From the first line to the last, print the data exactly.
───── SUPPLIED DATA ─────
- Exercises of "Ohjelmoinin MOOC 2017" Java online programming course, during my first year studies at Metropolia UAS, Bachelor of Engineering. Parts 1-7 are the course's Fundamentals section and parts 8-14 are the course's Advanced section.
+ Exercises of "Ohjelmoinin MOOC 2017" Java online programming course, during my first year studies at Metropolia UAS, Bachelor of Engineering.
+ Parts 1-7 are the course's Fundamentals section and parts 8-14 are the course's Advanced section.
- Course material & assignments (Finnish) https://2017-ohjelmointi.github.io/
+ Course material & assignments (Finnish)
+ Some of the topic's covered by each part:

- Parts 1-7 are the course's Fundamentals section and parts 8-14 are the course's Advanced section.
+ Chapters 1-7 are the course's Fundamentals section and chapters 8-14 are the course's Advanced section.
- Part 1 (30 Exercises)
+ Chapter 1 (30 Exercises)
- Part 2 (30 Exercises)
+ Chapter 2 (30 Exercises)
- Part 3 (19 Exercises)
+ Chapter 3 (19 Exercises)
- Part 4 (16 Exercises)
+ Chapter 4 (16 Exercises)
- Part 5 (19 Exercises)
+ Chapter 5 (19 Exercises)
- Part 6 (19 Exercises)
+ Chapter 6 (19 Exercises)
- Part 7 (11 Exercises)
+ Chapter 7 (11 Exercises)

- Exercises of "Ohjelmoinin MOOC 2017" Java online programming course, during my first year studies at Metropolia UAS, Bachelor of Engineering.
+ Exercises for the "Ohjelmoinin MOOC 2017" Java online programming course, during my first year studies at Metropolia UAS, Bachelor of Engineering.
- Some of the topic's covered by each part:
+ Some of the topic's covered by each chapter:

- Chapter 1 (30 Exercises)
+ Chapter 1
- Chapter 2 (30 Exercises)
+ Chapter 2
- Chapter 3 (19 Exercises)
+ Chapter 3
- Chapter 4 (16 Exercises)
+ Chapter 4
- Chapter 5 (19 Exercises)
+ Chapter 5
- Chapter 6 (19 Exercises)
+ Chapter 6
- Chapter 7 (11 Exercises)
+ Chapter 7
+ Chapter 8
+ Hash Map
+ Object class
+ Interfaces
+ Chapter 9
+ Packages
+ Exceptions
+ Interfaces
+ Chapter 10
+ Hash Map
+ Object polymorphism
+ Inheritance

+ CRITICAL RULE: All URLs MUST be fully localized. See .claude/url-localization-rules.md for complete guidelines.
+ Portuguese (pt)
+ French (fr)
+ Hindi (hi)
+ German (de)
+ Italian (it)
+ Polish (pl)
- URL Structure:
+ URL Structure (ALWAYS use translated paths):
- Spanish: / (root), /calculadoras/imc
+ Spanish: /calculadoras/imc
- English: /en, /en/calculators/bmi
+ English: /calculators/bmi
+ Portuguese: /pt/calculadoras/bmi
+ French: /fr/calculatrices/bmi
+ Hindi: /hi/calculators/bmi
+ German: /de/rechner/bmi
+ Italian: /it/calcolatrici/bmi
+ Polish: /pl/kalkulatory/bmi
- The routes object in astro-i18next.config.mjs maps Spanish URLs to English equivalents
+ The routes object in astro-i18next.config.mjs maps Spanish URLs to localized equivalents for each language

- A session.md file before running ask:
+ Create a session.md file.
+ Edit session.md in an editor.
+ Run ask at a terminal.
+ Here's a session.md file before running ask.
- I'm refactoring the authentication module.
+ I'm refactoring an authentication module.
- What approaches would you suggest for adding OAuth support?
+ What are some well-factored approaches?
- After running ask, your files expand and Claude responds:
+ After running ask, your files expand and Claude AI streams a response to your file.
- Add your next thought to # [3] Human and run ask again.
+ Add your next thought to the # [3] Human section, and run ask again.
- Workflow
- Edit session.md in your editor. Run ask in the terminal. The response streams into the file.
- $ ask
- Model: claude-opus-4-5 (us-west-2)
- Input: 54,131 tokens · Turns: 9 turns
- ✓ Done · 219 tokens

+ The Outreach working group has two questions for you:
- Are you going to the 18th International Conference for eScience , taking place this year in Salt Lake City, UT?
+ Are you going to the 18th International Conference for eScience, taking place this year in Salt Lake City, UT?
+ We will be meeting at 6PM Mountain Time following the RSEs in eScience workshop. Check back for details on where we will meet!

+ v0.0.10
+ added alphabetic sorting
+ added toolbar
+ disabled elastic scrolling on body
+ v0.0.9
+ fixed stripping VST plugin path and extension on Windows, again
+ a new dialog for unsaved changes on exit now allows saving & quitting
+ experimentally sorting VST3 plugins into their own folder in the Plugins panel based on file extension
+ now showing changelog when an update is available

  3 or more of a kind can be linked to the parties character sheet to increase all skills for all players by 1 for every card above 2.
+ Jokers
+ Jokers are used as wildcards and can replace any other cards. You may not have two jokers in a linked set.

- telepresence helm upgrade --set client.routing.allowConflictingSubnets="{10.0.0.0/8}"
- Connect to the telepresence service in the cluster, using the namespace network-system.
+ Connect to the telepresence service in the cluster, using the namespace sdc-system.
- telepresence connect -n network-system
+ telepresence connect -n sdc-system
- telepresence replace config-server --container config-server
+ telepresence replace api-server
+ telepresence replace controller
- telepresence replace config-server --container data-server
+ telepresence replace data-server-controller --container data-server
─────
● **YOUR SOLUTION**:
- Exercises of "Ohjelmoinin MOOC 2017" Java online programming course, during my first year studies at Metropolia UAS, Bachelor of Engineering. Parts 1-7 are the course's Fundamentals section and parts 8-14 are the course's Advanced section.
+ Exercises of "Ohjelmoinin MOOC 2017" Java online programming course, during my first year studies at Metropolia UAS, Bachelor of Engineering.
+ Parts 1-7 are the course's Fundamentals section and parts 8-14 are the course's Advanced section.
- Course material & assignments (Finnish) https://2017-ohjelmointi.github.io/
+ Course material & assignments (Finnish)
+ Some of the topic's covered by each part:

- Parts 1-7 are the course's Fundamentals section and parts 8-14 are the course's Advanced section.
+ Chapters 1-7 are the course's Fundamentals section and chapters 8-14 are the course's Advanced section.
- Part 1 (30 Exercises)
+ Chapter 1 (30 Exercises)
- Part 2 (30 Exercises)
+ Chapter 2 (30 Exercises)
- Part 3 (19 Exercises)
+ Chapter 3 (19 Exercises)
- Part 4 (16 Exercises)
+ Chapter 4 (16 Exercises)
- Part 5 (19 Exercises)
+ Chapter 5 (19 Exercises)
- Part 6 (19 Exercises)
+ Chapter 6 (19 Exercises)
- Part 7 (11 Exercises)
+ Chapter 7 (11 Exercises)

- Exercises of "Ohjelmoinin MOOC 2017" Java online programming course, during my first year studies at Metropolia UAS, Bachelor of Engineering.
+ Exercises for the "Ohjelmoinin MOOC 2017" Java online programming course, during my first year studies at Metropolia UAS, Bachelor of Engineering.
- Some of the topic's covered by each part:
+ Some of the topic's covered by each chapter:

- Chapter 1 (30 Exercises)
+ Chapter 1
- Chapter 2 (30 Exercises)
+ Chapter 2
- Chapter 3 (19 Exercises)
+ Chapter 3
- Chapter 4 (16 Exercises)
+ Chapter 4
- Chapter 5 (19 Exercises)
+ Chapter 5
- Chapter 6 (19 Exercises)
+ Chapter 6
- Chapter 7 (11 Exercises)
+ Chapter 7
+ Chapter 8
+ Hash Map
+ Object class
+ Interfaces
+ Chapter 9
+ Packages
+ Exceptions
+ Interfaces
+ Chapter 10
+ Hash Map
+ Object polymorphism
+ Inheritance

+ CRITICAL RULE: All URLs MUST be fully localized. See .claude/url-localization-rules.md for complete guidelines.
+ Portuguese (pt)
+ French (fr)
+ Hindi (hi)
+ German (de)
+ Italian (it)
+ Polish (pl)
- URL Structure:
+ URL Structure (ALWAYS use translated paths):
- Spanish: / (root), /calculadoras/imc
+ Spanish: /calculadoras/imc
- English: /en, /en/calculators/bmi
+ English: /calculators/bmi
+ Portuguese: /pt/calculadoras/bmi
+ French: /fr/calculatrices/bmi
+ Hindi: /hi/calculators/bmi
+ German: /de/rechner/bmi
+ Italian: /it/calcolatrici/bmi
+ Polish: /pl/kalkulatory/bmi
- The routes object in astro-i18next.config.mjs maps Spanish URLs to English equivalents
+ The routes object in astro-i18next.config.mjs maps Spanish URLs to localized equivalents for each language

- A session.md file before running ask:
+ Create a session.md file.
+ Edit session.md in an editor.
+ Run ask at a terminal.
+ Here's a session.md file before running ask.
- I'm refactoring the authentication module.
+ I'm refactoring an authentication module.
- What approaches would you suggest for adding OAuth support?
+ What are some well-factored approaches?
- After running ask, your files expand and Claude responds:
+ After running ask, your files expand and Claude AI streams a response to your file.
- Add your next thought to # [3] Human and run ask again.
+ Add your next thought to the # [3] Human section, and run ask again.
- Workflow
- Edit session.md in your editor. Run ask in the terminal. The response streams into the file.
- $ ask
- Model: claude-opus-4-5 (us-west-2)
- Input: 54,131 tokens · Turns: 9 turns
- ✓ Done · 219 tokens

+ The Outreach working group has two questions for you:
- Are you going to the 18th International Conference for eScience , taking place this year in Salt Lake City, UT?
+ Are you going to the 18th International Conference for eScience, taking place this year in Salt Lake City, UT?
+ We will be meeting at 6PM Mountain Time following the RSEs in eScience workshop. Check back for details on where we will meet!

+ v0.0.10
+ added alphabetic sorting
+ added toolbar
+ disabled elastic scrolling on body
+ v0.0.9
+ fixed stripping VST plugin path and extension on Windows, again
+ a new dialog for unsaved changes on exit now allows saving & quitting
+ experimentally sorting VST3 plugins into their own folder in the Plugins panel based on file extension
+ now showing changelog when an update is available

  3 or more of a kind can be linked to the parties character sheet to increase all skills for all players by 1 for every card above 2.
+ Jokers
+ Jokers are used as wildcards and can replace any other cards. You may not have two jokers in a linked set.

- telepresence helm upgrade --set client.routing.allowConflictingSubnets="{10.0.0.0/8}"
- Connect to the telepresence service in the cluster, using the namespace network-system.
+ Connect to the telepresence service in the cluster, using the namespace sdc-system.
- telepresence connect -n network-system
+ telepresence connect -n sdc-system
- telepresence replace config-server --container config-server
+ telepresence replace api-server
+ telepresence replace controller
- telepresence replace config-server --container data-server
+ telepresence replace data-server-controller --container data-server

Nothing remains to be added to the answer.